THE OLD AND NEW: My mom controlled all the music in the car growing up. She would play Joni Mitchell, Simon and Garfunkel, The Beatles—you name it, she played it. It was all I knew growing up. I think hearing those singer-songwriters from a really young age made me more honest in my song writing, more confessional. But then when I would come home and turn on the TV, I would see Britney and The Spice Girls with the in-your-face pop, which was as equally inspiring and eye catching. I kind of try to mix those two different genres together with my music. I did it subconsciously, and then one day I analyzed it and was like, “Oh! This is what’s going on.” 

I still love those in your face pop moments, cause almost any child in the ’90s will either love Britney or want to hang out with the Spice Girls. We don’t know why, but they were everything to us. So I still love having those top-production moments, including what I wear on stage. At the end of the day I write every single song on my stories, my confessions; they’re pockets of my life. That’s the only way I know how to write.

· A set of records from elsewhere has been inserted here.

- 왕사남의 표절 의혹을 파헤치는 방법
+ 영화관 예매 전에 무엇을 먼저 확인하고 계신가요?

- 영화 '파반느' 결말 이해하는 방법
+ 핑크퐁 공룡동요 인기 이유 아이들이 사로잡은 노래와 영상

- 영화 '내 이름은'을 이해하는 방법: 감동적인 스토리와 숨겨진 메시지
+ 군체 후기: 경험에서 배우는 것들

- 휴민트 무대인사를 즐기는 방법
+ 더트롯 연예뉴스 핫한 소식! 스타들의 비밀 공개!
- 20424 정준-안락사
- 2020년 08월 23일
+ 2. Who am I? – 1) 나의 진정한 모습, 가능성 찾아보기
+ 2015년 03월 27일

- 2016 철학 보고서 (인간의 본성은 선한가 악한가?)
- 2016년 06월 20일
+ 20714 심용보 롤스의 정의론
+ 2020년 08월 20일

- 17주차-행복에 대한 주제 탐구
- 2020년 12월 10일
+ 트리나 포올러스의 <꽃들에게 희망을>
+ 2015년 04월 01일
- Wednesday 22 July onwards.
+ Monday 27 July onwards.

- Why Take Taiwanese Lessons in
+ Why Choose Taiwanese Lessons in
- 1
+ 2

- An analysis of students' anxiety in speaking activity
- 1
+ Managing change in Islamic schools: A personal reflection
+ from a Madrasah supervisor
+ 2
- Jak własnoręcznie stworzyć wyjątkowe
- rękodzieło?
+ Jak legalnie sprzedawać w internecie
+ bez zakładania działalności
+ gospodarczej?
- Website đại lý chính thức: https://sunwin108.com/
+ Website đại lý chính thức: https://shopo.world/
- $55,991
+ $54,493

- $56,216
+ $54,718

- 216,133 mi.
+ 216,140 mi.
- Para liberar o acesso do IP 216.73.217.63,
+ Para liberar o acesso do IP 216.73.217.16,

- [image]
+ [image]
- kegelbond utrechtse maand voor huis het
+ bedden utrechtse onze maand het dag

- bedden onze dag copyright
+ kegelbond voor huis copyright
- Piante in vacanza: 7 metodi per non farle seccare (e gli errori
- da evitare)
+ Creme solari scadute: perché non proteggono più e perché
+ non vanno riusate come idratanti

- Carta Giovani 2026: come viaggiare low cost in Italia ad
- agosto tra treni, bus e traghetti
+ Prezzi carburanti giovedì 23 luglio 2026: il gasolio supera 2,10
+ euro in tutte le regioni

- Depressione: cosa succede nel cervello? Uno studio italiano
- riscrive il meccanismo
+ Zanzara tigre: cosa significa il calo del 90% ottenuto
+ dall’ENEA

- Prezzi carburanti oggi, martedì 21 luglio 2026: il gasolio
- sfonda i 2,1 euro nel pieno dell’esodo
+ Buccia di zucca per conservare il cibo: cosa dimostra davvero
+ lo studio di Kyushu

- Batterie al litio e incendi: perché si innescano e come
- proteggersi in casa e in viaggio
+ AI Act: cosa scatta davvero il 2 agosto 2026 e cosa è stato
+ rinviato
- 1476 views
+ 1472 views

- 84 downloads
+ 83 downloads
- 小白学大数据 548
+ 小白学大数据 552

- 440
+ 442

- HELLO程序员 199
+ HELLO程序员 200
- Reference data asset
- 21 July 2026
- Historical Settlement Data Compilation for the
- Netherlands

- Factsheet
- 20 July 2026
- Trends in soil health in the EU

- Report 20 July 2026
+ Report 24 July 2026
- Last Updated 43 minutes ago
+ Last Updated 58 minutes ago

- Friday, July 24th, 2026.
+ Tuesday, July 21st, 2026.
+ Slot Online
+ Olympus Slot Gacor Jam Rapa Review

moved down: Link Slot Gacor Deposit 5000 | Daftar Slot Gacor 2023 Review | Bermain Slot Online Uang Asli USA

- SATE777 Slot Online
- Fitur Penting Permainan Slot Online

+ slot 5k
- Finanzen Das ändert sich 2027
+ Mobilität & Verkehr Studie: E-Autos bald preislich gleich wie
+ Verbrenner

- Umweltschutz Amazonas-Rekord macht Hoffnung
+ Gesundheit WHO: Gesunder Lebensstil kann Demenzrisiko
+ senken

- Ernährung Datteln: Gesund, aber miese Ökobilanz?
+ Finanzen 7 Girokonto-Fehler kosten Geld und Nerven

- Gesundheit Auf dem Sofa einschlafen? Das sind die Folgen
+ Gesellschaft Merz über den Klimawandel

Even my pop songs are true. With “Chaos,” which was the last song on the EP, I wanted to really emphasize that singer-songwriter side of me. I didn’t want any production; I wanted it to be very minimal and just have my voice and showcase my words. I try to balance those two worlds well, because they are equally inspiring to me.

ASIDE FROM MUSIC: I love capturing memories and like every creative medium possible. I try to dip my toe in. I’m definitely inspired by looking at the world and capturing as much as I can. I’m also really inspired by food; I love cooking. [laughs] I’m Cuban and Spanish, but I have an Italian palette. So I can make any one-pot-wonder you ask and whip it into a cool pasta or something. I’m obsessed with cooking.

DREAMSTATE: One night when I was falling asleep—it was that moment where you aren’t thinking about anything, you’re literally right about to fall asleep—I don’t know why, but suddenly I started paying attention to my brain and I was spitting out full lyrics and melodies. I grabbed my phone and started singing into my phone. I woke up and flushed everything out. It became the first song that went onto the EP. So then I started paying attention to those moments and kind of allowing myself to let the songs come to me—trying to be in that mental state where you’re really open to whatever. Whatever comes to me, I’m down to explore it. It’s kind of nice not being tied to an instrument, too. There was more freedom to it that way. That’s how I’ve been writing the album too.